7B Ensemble — GPT-4o Class Performance, Self-Hosted

Benchmark result (April 2026): 8 domain-specialist 7–9B models on legacy Tesla M10 GPUs achieve 6.11 / 10 on MoE-Eval — the same score class as GPT-4o mini — with zero data leaving the cluster. Three consecutive overnight epochs, 36 scenarios, 0 failures.

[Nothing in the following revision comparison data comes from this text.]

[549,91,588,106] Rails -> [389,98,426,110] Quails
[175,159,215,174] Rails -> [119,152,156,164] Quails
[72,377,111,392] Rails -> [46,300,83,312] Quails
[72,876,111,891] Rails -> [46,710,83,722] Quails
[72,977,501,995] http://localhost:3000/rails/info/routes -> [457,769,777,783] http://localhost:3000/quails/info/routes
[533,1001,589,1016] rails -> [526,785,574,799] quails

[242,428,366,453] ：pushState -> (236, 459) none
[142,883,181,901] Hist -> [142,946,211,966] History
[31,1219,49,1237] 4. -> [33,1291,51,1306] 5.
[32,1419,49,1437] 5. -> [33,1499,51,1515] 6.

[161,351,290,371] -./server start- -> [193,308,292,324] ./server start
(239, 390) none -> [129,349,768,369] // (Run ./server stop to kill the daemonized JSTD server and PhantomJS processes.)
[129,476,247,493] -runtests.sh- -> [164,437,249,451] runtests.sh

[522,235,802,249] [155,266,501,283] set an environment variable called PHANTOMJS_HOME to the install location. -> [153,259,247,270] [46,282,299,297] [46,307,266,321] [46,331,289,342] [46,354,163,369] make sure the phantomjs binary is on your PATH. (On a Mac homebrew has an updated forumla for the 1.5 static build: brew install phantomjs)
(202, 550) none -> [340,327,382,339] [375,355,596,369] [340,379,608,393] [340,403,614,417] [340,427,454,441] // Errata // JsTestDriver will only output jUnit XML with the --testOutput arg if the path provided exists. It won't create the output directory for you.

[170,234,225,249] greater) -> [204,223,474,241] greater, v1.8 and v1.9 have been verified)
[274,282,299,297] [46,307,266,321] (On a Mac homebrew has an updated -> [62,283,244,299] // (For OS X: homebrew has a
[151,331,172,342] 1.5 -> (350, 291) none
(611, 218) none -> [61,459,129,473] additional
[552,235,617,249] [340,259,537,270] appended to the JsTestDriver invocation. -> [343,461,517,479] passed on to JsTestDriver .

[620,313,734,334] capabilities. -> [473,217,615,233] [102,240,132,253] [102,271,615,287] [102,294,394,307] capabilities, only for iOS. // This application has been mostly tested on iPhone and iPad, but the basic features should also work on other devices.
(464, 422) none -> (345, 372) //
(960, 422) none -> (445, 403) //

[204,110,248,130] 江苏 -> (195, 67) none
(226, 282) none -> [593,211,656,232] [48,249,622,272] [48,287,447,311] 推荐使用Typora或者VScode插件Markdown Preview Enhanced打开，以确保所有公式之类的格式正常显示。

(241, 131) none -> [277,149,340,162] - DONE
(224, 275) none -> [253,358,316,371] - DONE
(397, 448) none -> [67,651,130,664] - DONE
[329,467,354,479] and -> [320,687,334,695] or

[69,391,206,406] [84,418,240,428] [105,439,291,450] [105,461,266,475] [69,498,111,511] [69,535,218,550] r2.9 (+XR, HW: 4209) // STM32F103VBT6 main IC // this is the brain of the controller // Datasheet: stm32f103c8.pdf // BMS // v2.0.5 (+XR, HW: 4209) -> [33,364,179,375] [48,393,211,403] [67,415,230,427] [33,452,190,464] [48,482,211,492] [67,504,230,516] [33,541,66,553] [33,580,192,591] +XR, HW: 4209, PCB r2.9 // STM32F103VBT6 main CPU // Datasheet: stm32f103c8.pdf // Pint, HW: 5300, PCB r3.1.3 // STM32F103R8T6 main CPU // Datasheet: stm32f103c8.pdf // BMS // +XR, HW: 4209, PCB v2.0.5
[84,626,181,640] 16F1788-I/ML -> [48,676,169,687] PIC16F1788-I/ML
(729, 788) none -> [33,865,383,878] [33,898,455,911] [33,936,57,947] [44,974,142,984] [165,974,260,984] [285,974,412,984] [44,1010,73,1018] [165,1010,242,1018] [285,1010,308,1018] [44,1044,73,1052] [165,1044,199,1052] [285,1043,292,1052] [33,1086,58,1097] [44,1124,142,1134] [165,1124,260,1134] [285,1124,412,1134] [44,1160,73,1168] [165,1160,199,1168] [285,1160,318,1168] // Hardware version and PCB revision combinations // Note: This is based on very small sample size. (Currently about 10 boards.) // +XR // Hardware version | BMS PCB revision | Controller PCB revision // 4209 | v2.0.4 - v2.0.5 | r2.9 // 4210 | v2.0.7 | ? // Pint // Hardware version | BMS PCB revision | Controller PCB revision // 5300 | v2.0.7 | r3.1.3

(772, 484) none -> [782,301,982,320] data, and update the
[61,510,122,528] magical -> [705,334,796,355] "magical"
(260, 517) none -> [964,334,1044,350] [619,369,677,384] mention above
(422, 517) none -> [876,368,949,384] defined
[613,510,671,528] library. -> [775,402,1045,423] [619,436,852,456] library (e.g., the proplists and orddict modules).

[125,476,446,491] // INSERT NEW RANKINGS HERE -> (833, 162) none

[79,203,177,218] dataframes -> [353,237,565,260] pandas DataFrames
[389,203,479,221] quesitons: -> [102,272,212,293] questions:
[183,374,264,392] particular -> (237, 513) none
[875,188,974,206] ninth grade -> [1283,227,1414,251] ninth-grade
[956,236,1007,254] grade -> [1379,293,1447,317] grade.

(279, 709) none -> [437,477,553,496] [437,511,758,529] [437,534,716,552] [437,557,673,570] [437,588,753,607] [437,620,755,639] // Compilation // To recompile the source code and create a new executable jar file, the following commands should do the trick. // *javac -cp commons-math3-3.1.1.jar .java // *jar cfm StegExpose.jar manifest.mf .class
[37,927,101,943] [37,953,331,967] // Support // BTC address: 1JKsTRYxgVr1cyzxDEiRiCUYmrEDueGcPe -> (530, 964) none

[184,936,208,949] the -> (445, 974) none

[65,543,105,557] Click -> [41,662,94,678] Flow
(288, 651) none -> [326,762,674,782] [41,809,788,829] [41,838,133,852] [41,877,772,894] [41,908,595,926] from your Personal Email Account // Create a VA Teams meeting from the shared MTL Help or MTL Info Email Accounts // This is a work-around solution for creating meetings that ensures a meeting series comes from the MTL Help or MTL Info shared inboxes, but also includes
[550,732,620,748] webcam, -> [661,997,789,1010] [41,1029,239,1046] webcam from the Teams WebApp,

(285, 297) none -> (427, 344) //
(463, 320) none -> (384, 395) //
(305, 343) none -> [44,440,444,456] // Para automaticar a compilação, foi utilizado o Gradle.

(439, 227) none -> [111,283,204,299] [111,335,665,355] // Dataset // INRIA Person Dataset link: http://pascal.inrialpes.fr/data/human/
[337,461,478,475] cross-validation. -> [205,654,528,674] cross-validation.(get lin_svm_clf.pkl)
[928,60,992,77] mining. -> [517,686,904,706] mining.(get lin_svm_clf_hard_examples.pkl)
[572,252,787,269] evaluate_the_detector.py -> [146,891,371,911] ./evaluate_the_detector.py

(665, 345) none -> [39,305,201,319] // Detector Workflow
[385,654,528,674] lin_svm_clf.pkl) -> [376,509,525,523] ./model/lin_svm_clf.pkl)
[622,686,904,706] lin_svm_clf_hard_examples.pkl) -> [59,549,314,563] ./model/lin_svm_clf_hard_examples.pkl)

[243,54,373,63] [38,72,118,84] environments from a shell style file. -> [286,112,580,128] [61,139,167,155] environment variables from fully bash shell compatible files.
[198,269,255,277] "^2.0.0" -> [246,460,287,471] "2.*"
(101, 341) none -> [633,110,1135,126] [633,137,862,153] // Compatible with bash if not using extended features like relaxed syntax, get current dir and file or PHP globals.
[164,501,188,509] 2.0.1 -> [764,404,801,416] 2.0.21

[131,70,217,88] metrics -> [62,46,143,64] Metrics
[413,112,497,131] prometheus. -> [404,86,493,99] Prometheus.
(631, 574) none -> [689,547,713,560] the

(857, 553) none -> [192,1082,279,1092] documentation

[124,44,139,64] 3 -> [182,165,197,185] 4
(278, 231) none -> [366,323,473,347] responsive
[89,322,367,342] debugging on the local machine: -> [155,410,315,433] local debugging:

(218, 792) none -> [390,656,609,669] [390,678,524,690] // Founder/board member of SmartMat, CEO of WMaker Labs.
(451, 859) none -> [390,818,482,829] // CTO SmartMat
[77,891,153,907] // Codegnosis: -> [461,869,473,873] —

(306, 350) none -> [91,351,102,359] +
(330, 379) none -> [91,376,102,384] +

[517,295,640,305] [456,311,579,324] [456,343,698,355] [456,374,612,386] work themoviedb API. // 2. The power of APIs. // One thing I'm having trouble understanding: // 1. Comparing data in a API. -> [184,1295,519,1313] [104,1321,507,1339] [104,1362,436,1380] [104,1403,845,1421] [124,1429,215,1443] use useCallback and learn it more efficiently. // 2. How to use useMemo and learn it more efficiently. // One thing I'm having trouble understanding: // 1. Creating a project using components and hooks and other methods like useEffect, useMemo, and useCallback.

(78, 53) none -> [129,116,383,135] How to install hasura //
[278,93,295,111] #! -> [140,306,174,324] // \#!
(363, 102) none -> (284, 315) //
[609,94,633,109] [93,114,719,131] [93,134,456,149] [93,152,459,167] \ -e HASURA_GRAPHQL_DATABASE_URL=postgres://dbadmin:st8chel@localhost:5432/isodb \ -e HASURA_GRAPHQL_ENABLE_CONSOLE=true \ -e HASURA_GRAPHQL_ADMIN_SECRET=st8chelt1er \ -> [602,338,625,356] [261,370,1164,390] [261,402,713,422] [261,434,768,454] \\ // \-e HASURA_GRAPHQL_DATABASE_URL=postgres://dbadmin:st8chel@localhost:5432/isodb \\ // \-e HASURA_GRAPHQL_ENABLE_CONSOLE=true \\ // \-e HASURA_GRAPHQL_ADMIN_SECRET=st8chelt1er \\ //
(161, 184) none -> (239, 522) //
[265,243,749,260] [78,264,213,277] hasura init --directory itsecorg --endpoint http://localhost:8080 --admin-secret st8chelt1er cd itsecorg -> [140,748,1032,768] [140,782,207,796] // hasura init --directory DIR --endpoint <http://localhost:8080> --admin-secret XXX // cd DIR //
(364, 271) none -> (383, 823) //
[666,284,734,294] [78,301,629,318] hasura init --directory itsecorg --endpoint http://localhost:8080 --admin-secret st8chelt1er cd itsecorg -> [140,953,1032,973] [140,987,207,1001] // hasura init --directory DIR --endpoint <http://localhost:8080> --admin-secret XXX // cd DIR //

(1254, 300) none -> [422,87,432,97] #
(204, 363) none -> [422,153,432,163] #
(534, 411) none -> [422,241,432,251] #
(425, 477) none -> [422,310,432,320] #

Single 7B 8× 7B Ensemble 30B+14B Orchestrated H200 Cloud (120B)
MoE-Eval Score 3.3–3.6 / 10 6.11 / 10 7.60 / 10 9.00 / 10
VRAM required 8 GB 88 GB (distributed) 80 GB RTX cluster H200 GPU
Data sovereignty ❌ Cloud
Per-token cost €0 €0 €0 Metered

The key insight: specialisation beats scale. A meditron:7b handles medical QA better than a general 14B model; mathstral:7b outperforms general models on MATH tasks; qwen2.5-coder:7b leads SWE-bench in its class. Routing each sub-task to its specialist model compounds these advantages without requiring any single model to be large enough to cover all domains.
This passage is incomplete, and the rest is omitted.